Mesmo assim, saiu Allan Nuno Sousa, servidor de carreira do Ministério que estava conduzindo o processo de revisão da atenção básica, e entrou João Salame, ex-prefeito de Marabá (PA) – cargo do qual chegou a ser afastado por improbidade administrativa. Seu nome também foi citado na delação da Odebrecht em denúncia que envolve o repasse de R$ 1,5 milhão para a campanha de Helder Barbalho (atual ministro da Integração Nacional) ao governo do Pará. Perguntado sobre o currículo de Salame, o ministro Ricardo Barros afirmou que o recém-nomeado havia passado por uma pesquisa da Agência Brasileira de Inteligência (Abin) e que “eventuais restrições foram esclarecidas”.

Quem é Gilberto Occhi

Agora, a troca do comando do Ministério da Saúde se dá em outro contexto. Michel Temer pretende disputar as eleições presidenciais. E quer o apoio do Partido Progressista, que tem a segunda maior bancada do Congresso Nacional. “No governo Temer, o Ministério se tornou um feudo do PP”, observa Sestelo, para quem Gilberto Occhi representará interesses do setor financeiro na saúde, como as seguradoras. “Ele está na Caixa privatizando o último banco público que o país ainda tem.

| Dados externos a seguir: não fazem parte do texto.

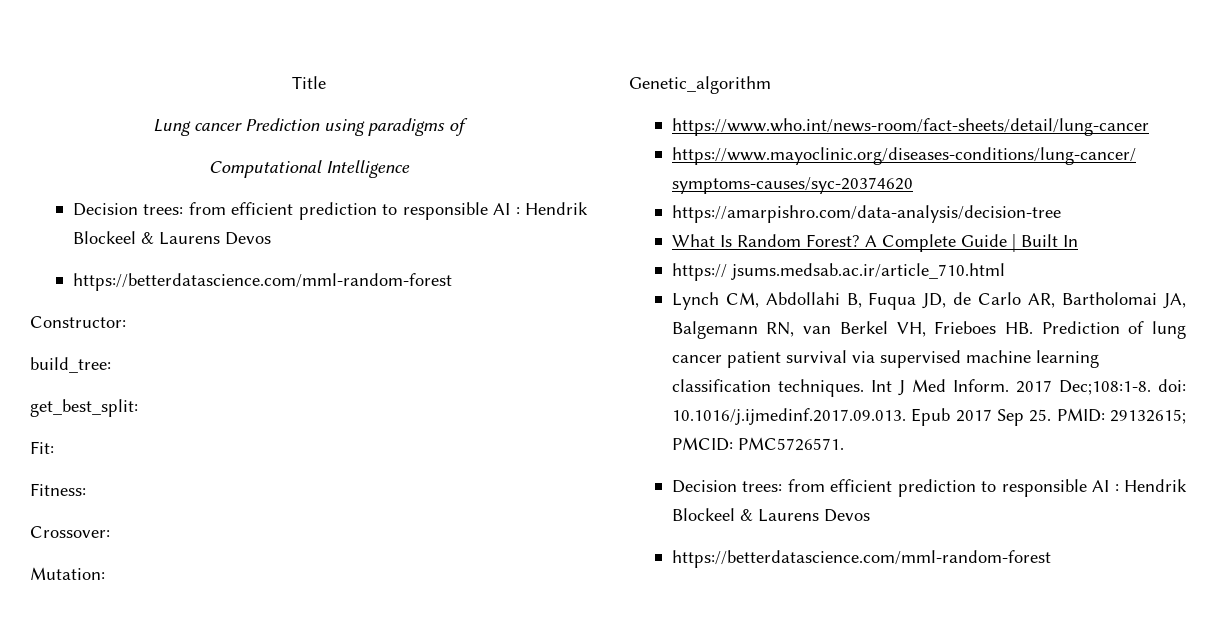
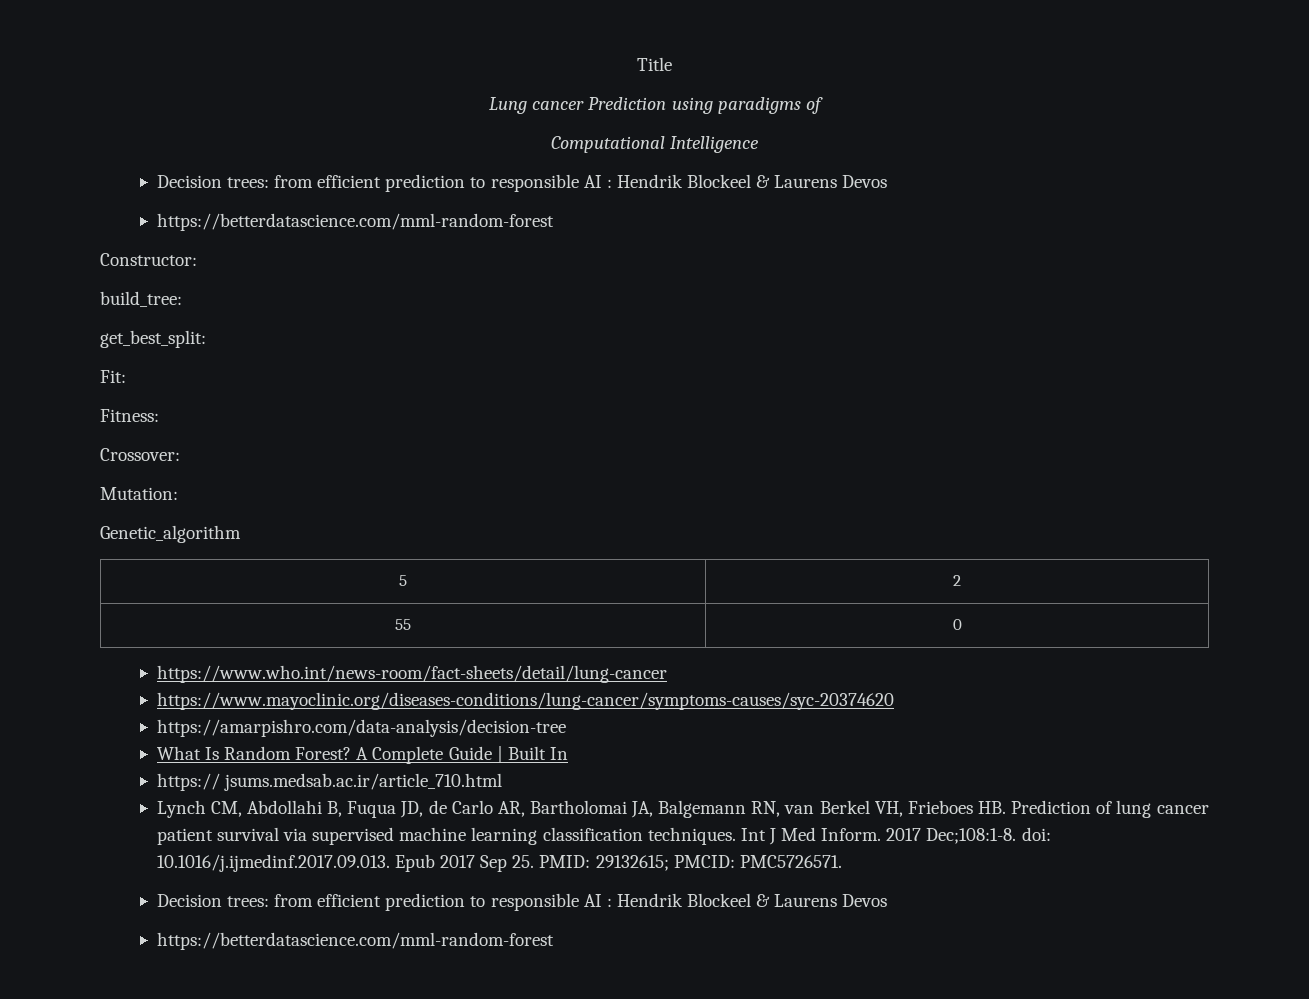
+ 5 | 2
+ 55 | 0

E agora vai fazer o quê no Ministério da Saúde, senão dar sequência a esse movimento de favorecer interesses particulares?”, questiona.

Gilberto Occhi estava na presidência da Caixa Econômica desde 1º de junho de 2016. Advogado de formação e funcionário de carreira do banco, ele foi indicado pelo PP para substituir Barros. No governo Dilma Rousseff, Occhi foi ministro das Cidades (03/2014 a 01/2015) e da Integração Nacional, cargo que entregou no dia 13 de abril de 2016 quando a bancada do PP decidiu apoiar o impeachment. No governo Michel Temer, manteve prestígio e foi indicado pelo PP para comandar a Caixa.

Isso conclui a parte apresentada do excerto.